Il primo punto del piano per l'Università che sarebbe contenuto nel nuovo ddl, che la Gelmini dovrebbe presentare tra una settimana, riguarda il blocco automatico dei concorsi in atto. "Si tratta -scrive 'La Stampa'- di 7mila posti, di cui 4 mila per ordinari e associati e 3mila in due tranche per ricercatori che verrebbero così assunti a vita. Se il concorso passase verrebbe ingolfato per anni il sistema di reclutamento e i giovani di talento potrebbero dire addio alle loro aspirazioni".

"Tuttavia -prosegue il giornale- bloccare questo concorso significa inimicarsi tutta la baronia che aveva già deciso chi e come sistemare. Al provvedimento dovrebbe seguire poi una nuova normativa sui concorsi. Verrebbe, infine, bloccata l'ereditarietà delle cattedre: chi è parente di un professore non potrà concorrere a nessuna cattedra nella medesima università. Ma se è un genio? Vincerà la cattedra in un altro ateneo".

Il secondo punto del ddl segnerebbe un addio alle sedi periferiche e il riordino anche dei corsi inutili. "Non saranno chiuse -continua il giornale- tutte le sedi distaccate, ma la 'rete' sarà rivista. Un analogo criterio di revisione sarà applicato alla pletora dei corsi di laurea che oggi sono 5.500, il doppio di quanti ce n'erano 6 anni fa e di quanti ce ne sono in media in Europa.

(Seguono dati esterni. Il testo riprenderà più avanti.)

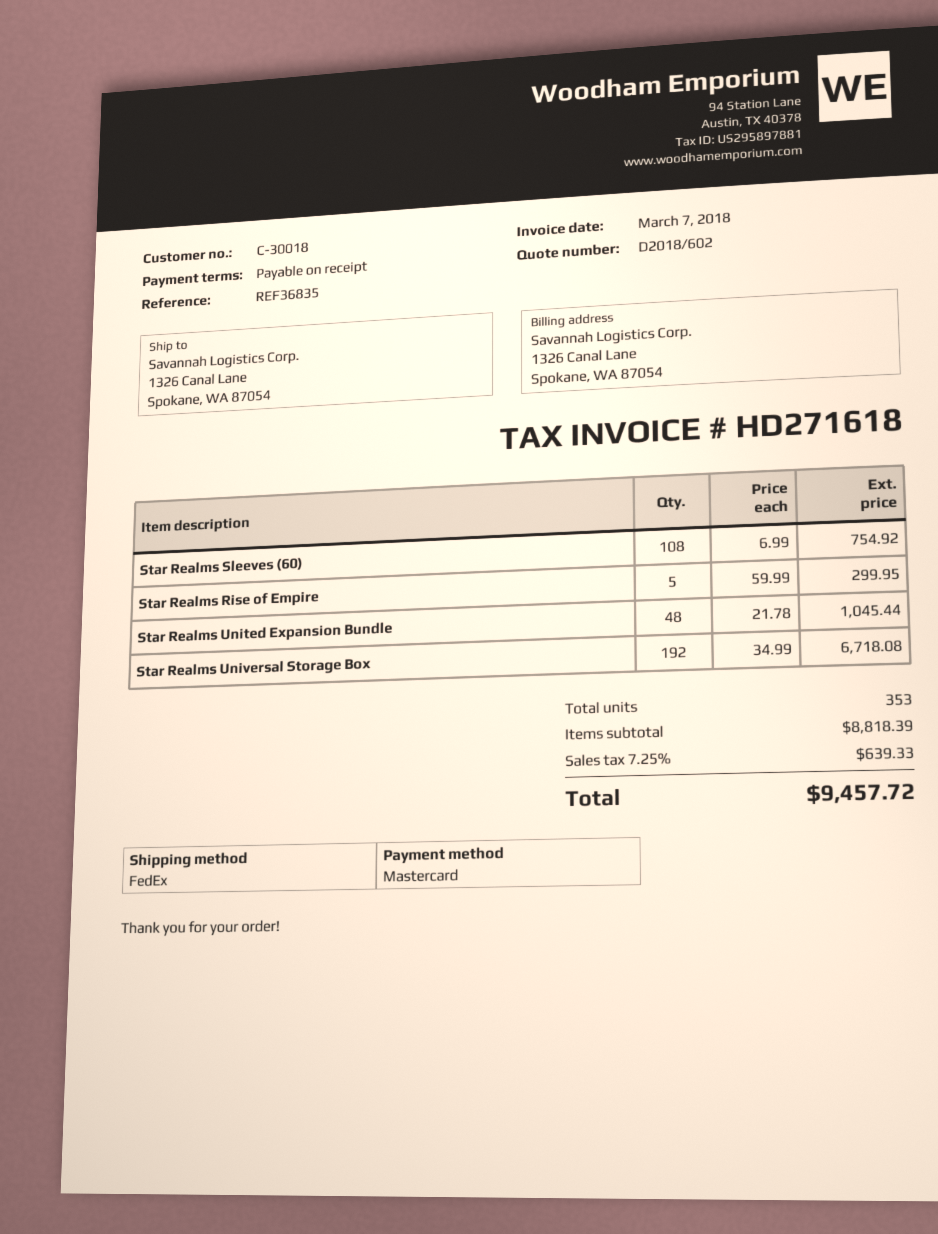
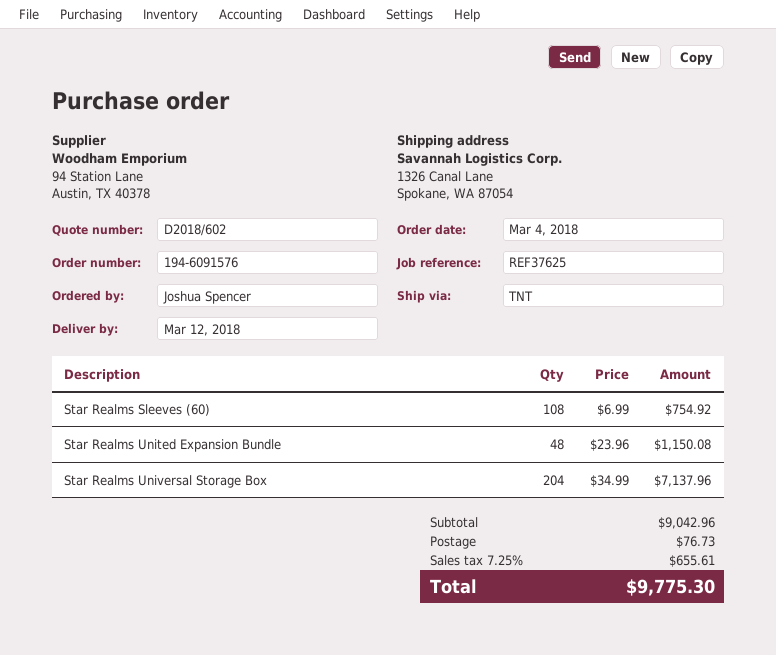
reference: REF36835 -> REF37625
shipping method: FedEx -> TNT
Star Realms Rise of Empire: 5 x 59.99 = 299.95 -> none
Star Realms United Expansion Bundle: 48 x 21.78 = 1045.44 -> 48 x 23.96 = 1150.08
Star Realms Universal Storage Box: 192 x 34.99 = 6718.08 -> 204 x 34.99 = 7137.96
subtotal: 8818.39 -> 9042.96
shipping: none -> 76.73
tax: 7.25% = 639.33 -> 7.25% = 655.61
total: 9457.72 -> 9775.30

Peraltro 37 di questi corsi hanno un solo iscritto e 327 facoltà ne hanno meno di 15".

"Il terzo punto sarebbe quello relativo alla gestione finanziaria degli atenei. "Un articolo del ddl -scrive il quotidiano- riguarderà la gestione finanziaria responsabile. Il ministro gelmini ha parlato di bilanci dissestati in molti atenei, e per cinque di loro di una situazione prossima alla bancarotta. Le università non potranno in nessun caso spendere per il personale più del 90% delle proprie risorse. 'Negli ultimi concorsi -ha denunciato la Gelmini- nel 99,3% dei casi sono stati promossi senza che ci fossero posti disponibili, facendo aumentare i di 300 milioni di euro'".

Al quarto punto si affronterebbe il tema dell'ingresso dei privati nella gestione delle Università. "Il nuovo ddl -riferisce il qurtodiano- non imporrà a nessun ateneo di diventare fondazione, ma darà una serie di agevolazioni fiscali e normative a chi sceglierà questa formula". Al quinto punto si tratterebbe dei criteri di valutazione degli atenei. "Poiché la valutazione è alla base di ogni criterio di efficienza, il ddl dovrebbe indicare un nuovo sistema e forse un nuovo soggetto)".

Il sesto punto affrontato da "La Stampa" riguarda, infine, il confronto con le opposizioni. "Sulla carta -scrive- un confronto di merito con le opposizioni potrebbe avvenire in maniera più fruttuosa di quanto non sia avvenuto per la scuola. Il documento del Pd intitolato 'Il futuro dell'università, dieci proposte del governo ombra', tocca molti dei temi che sarebbero contenuti nel ddl Gelmini". Ma, conclude il giornale, "la contesa di fondo sta nel fatto che il Pd ritiene che ci sia un nesso molto stretto tra investimenti e qualità dell'istruzione, e che quindi i tagli comportano quasi inevitabilmente la dequalificazione".